Because of the Internet’s architecture, traffic can sometimes take more hops than is necessary to reach its final destination if directed to public networks. That was fine when the Web was catering mostly text and low-res images, but now it is relied upon for realtime voice-services and video streaming that require fast response times.

“If you’re going to rely on that for education needs or running your business, that’s going to be a problem,” Winsor says.

Business incubator sites across Alberta will provide the physical connection needed to tap into Cybera’s exchange. Its membership is small at the moment, as the organization has just recently begun expanding beyond academia and into the private sector. Current members include MoboVivo, a mobile video content provider, and OpenBSD, a free Unix-based operating system with a focus on security.

The Wire pays $1,200 per month to be a TorIX member, Blumberg says. But he estimates the business saves thousands of dollars a month in bandwidth costs by using the exchange.

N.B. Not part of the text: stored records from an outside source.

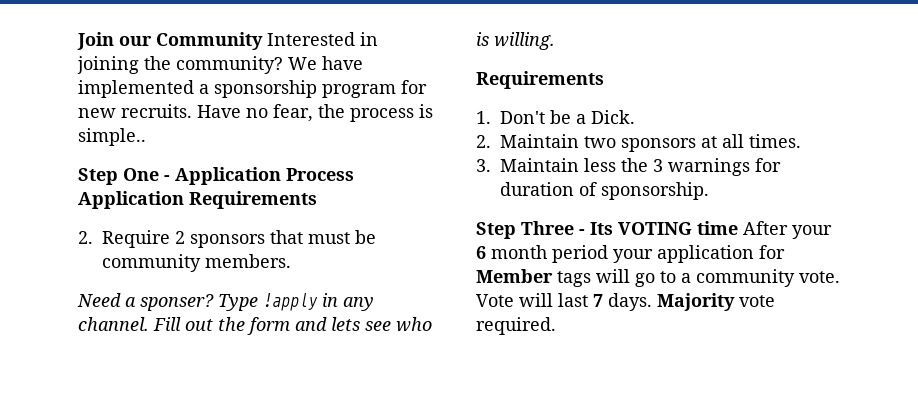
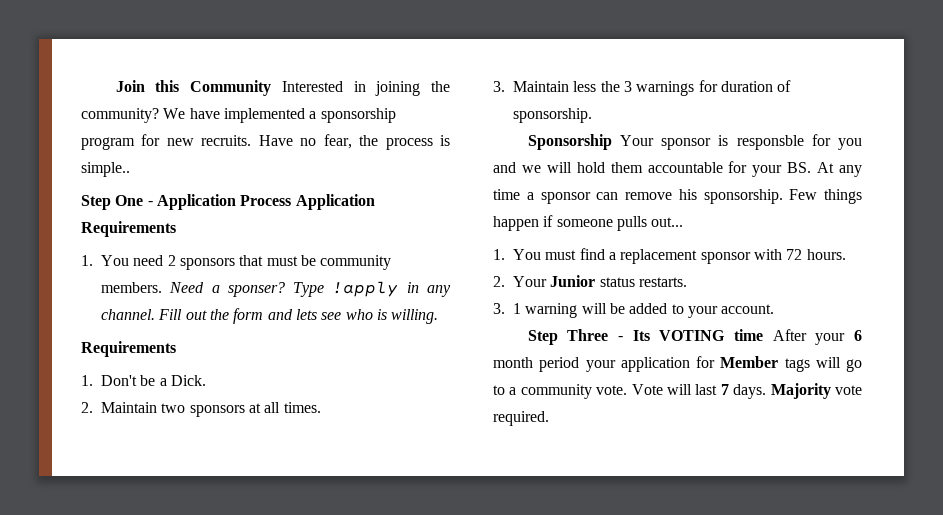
[119,36,152,46] our -> [155,80,180,92] this
[78,230,170,248] 2. Require -> [81,255,164,266] 1. You need
(291, 261) // -> (162, 287) none
(709, 191) none -> [527,134,862,150] [493,161,862,177] [493,189,862,204] [493,215,684,231] [493,248,846,264] [493,275,687,287] [493,303,775,318] // Sponsorship Your sponsor is responsble for you and we will hold them accountable for your BS. At any time a sponsor can remove his sponsorship. Few things happen if someone pulls out... // 1. You must find a replacement sponsor with 72 hours. // 2. Your Junior status restarts. // 3. 1 warning will be added to your account.

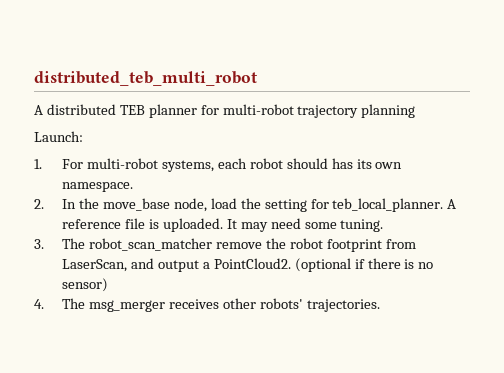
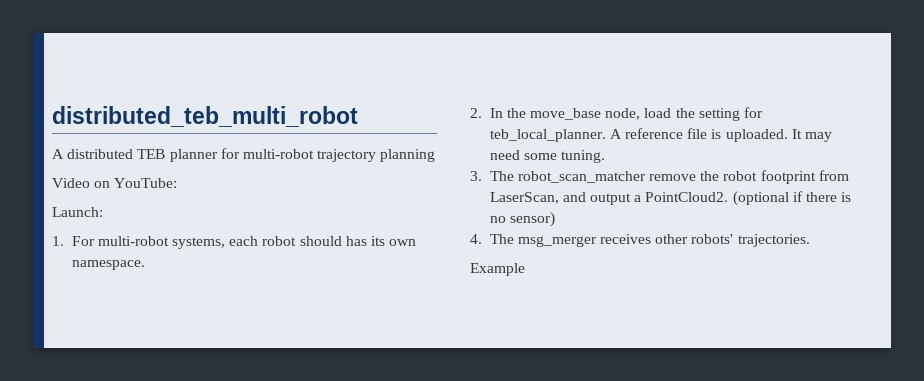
(416, 111) none -> [52,178,178,188] // Video on YouTube:
(380, 305) none -> [470,263,525,276] // Example

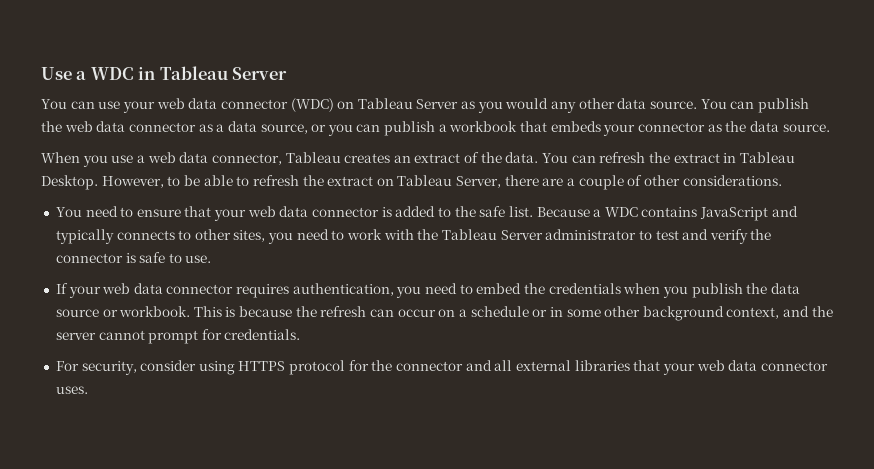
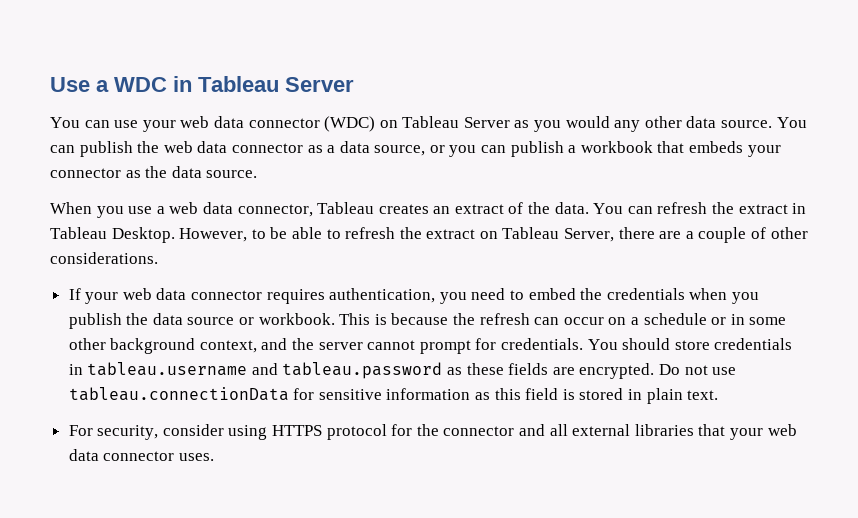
[55,206,798,221] [55,229,772,244] [55,252,212,263] // You need to ensure that your web data connector is added to the safe list. Because a WDC contains JavaScript and typically connects to other sites, you need to work with the Tableau Server administrator to test and verify the connector is safe to use. -> (158, 258) none
(301, 334) none -> [587,338,793,350] [68,362,737,379] [68,387,719,404] You should store credentials in tableau.username and tableau.password as these fields are encrypted. Do not use tableau.connectionData for sensitive information as this field is stored in plain text.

“Any company that is a content provider that is managing their own network is primed for doing peering,” he says. “All you’re doing is getting yourself closer and cutting costs. There’s no real downside.”
Peers on TorIX can either choose to be open and peer with any other member that wants too, or choose to be private and only peer with the members of their choice. The Wire is open to peering, while members like Eastlink Limited are conditional on peering. Other members of the exchange include the Canadian Broadcasting Corp., Rogers Communications Inc., and Wind Mobile.

“As a smaller provider, I don’t need to worry about running 50 different connections,” Blumberg says. “I can connect through one connection and exchange with 50 different people.”

ISPs become exchange members to avoid charges on bandwidth use of public networks, content providers to get better streaming performance, and financial institutions become members to get the lowest latency possible for transactions to be made. While most small businesses won’t need a membership with TorIX or Cybera, they might want to choose an ISP that does have one, Nistor says.

“Traffic growth is exponential in Canada,” he says. “If you’re a small business looking to get an Internet connection, choosing someone on TorIX is better.”

Bell Canada isn’t a member of the exchange, for example. So if Bell acts as your ISP, your traffic could be routed to Chicago and back to Toronto, taking unnecessary hops instead of staying local. But if you use The Wire as your ISP, your traffic will be exchanged locally more often.

As Blumberg knows, that helps move those data packets as fast as possible.